◆ Work to complete: Starting at the first line of the entries, extract each line up to and including the one that contains "Power Pro Super", but leave out the pictures.

◆ Information provided:
++++

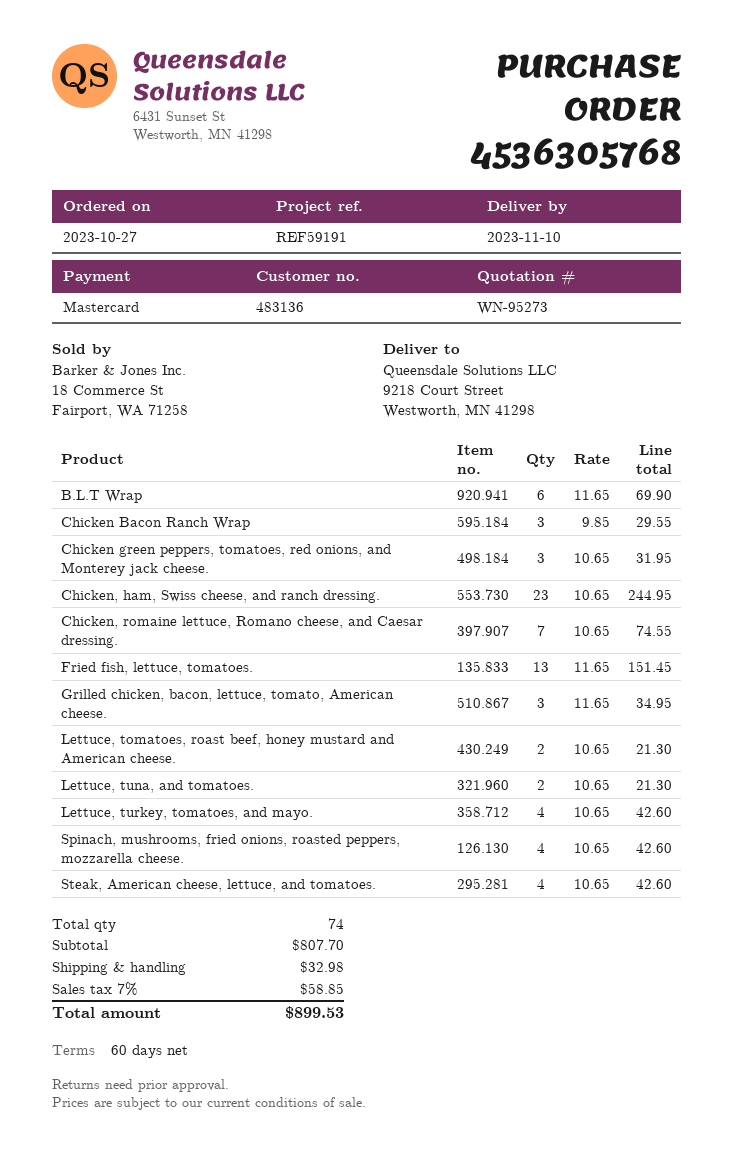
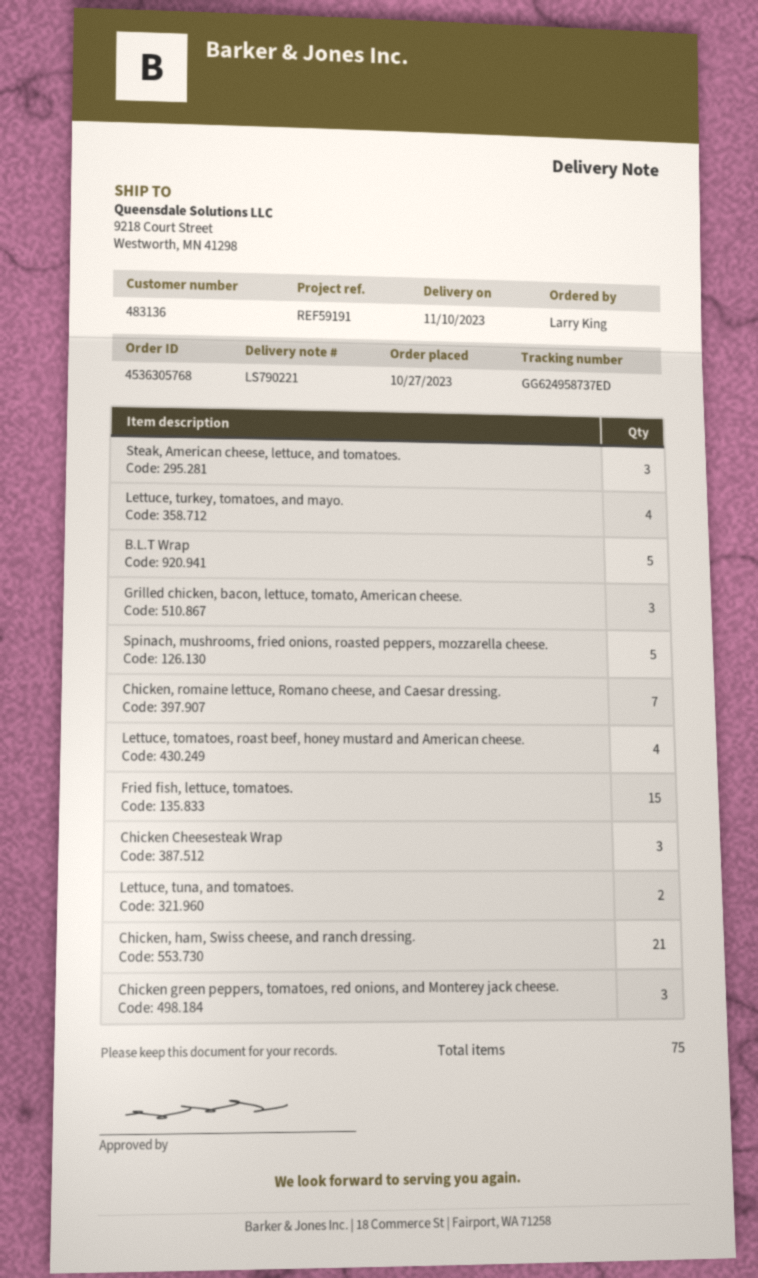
B.L.T Wrap: 6 -> 5
Chicken Bacon Ranch Wrap: 3 -> none
Chicken, ham, Swiss cheese, and ranch dressing.: 23 -> 21
Fried fish, lettuce, tomatoes.: 13 -> 15
Lettuce, tomatoes, roast beef, honey mustard and American cheese.: 2 -> 4
Spinach, mushrooms, fried onions, roasted peppers, mozzarella cheese.: 4 -> 5
Steak, American cheese, lettuce, and tomatoes.: 4 -> 3
Chicken Cheesesteak Wrap: none -> 3
total quantity: 74 -> 75

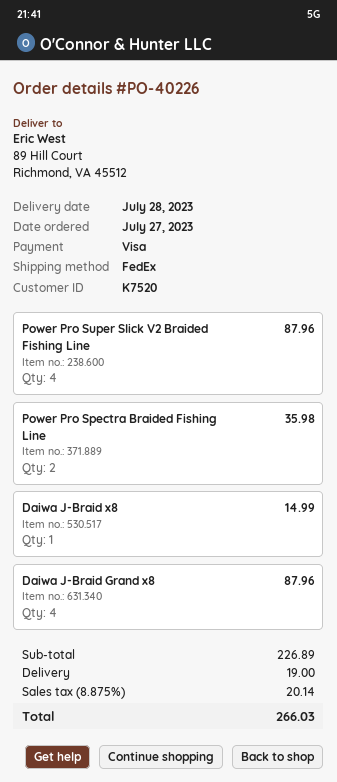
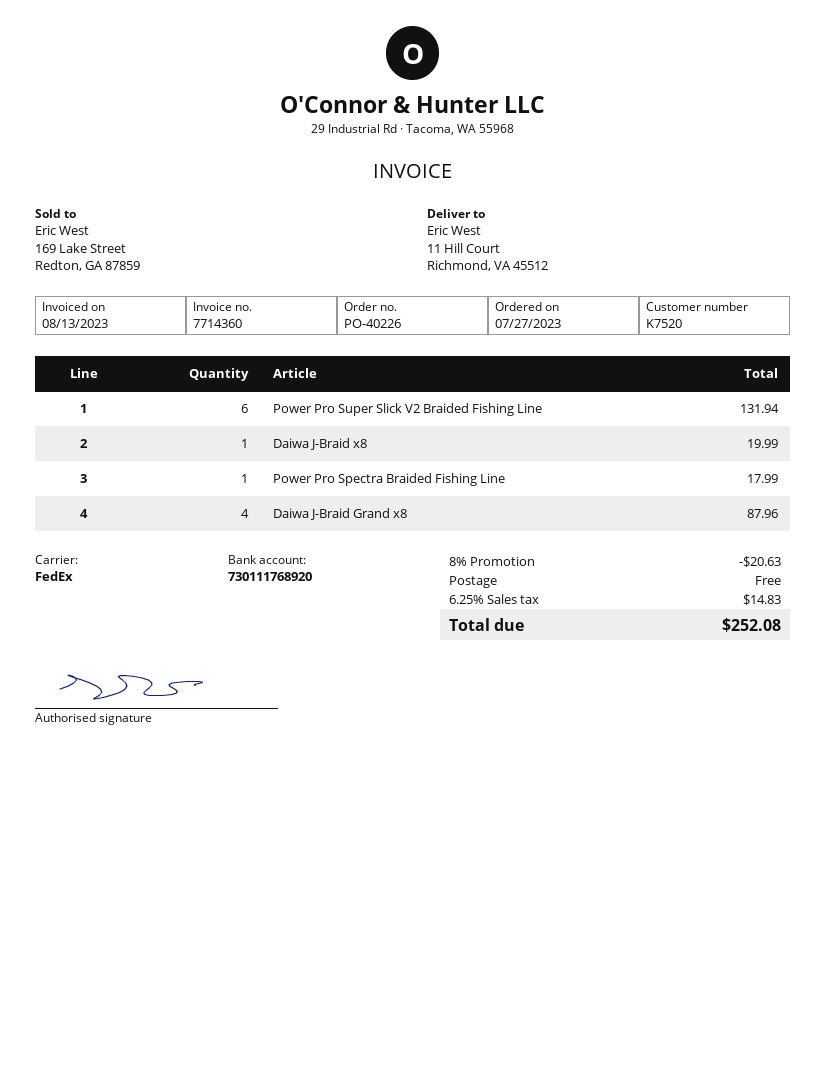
ship to: 89 Hill Court, Richmond, VA 45512 -> 11 Hill Court, Richmond, VA 45512
Power Pro Super Slick V2 Braided Fishing Line: 4 for 87.96 -> 6 for 131.94
Power Pro Spectra Braided Fishing Line: 2 for 35.98 -> 1 for 17.99
Daiwa J-Braid x8: 1 for 14.99 -> 1 for 19.99
discount: none -> 8% = 20.63
shipping: 19.00 -> 0.00
tax: 8.875% = 20.14 -> 6.25% = 14.83
total: 266.03 -> 252.08

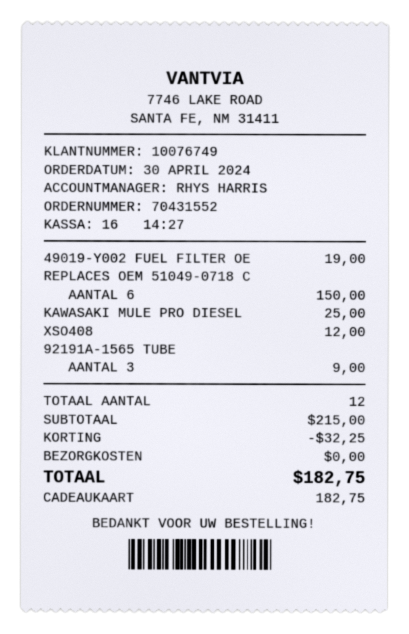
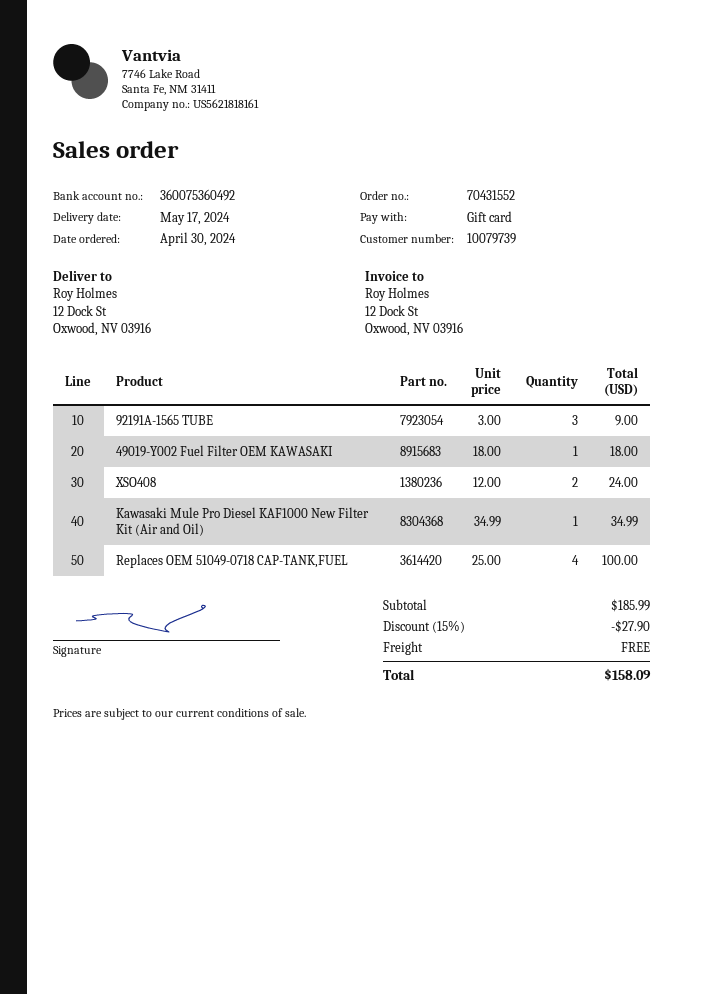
customer number: 10076749 -> 10079739
49019-Y002 FUEL FILTER OE: 1 for 19.00 -> 1 for 18.00
REPLACES OEM 51049-0718 C: 6 for 150.00 -> 4 for 100.00
KAWASAKI MULE PRO DIESEL: 1 for 25.00 -> 1 for 34.99
XSO408: 1 for 12.00 -> 2 for 24.00
subtotal: 215.00 -> 185.99
discount: 32.25 -> 27.90
total: 182.75 -> 158.09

++++

◆ Finished task:
B.L.T Wrap: 6 -> 5
Chicken Bacon Ranch Wrap: 3 -> none
Chicken, ham, Swiss cheese, and ranch dressing.: 23 -> 21
Fried fish, lettuce, tomatoes.: 13 -> 15
Lettuce, tomatoes, roast beef, honey mustard and American cheese.: 2 -> 4
Spinach, mushrooms, fried onions, roasted peppers, mozzarella cheese.: 4 -> 5
Steak, American cheese, lettuce, and tomatoes.: 4 -> 3
Chicken Cheesesteak Wrap: none -> 3
total quantity: 74 -> 75

ship to: 89 Hill Court, Richmond, VA 45512 -> 11 Hill Court, Richmond, VA 45512
Power Pro Super Slick V2 Braided Fishing Line: 4 for 87.96 -> 6 for 131.94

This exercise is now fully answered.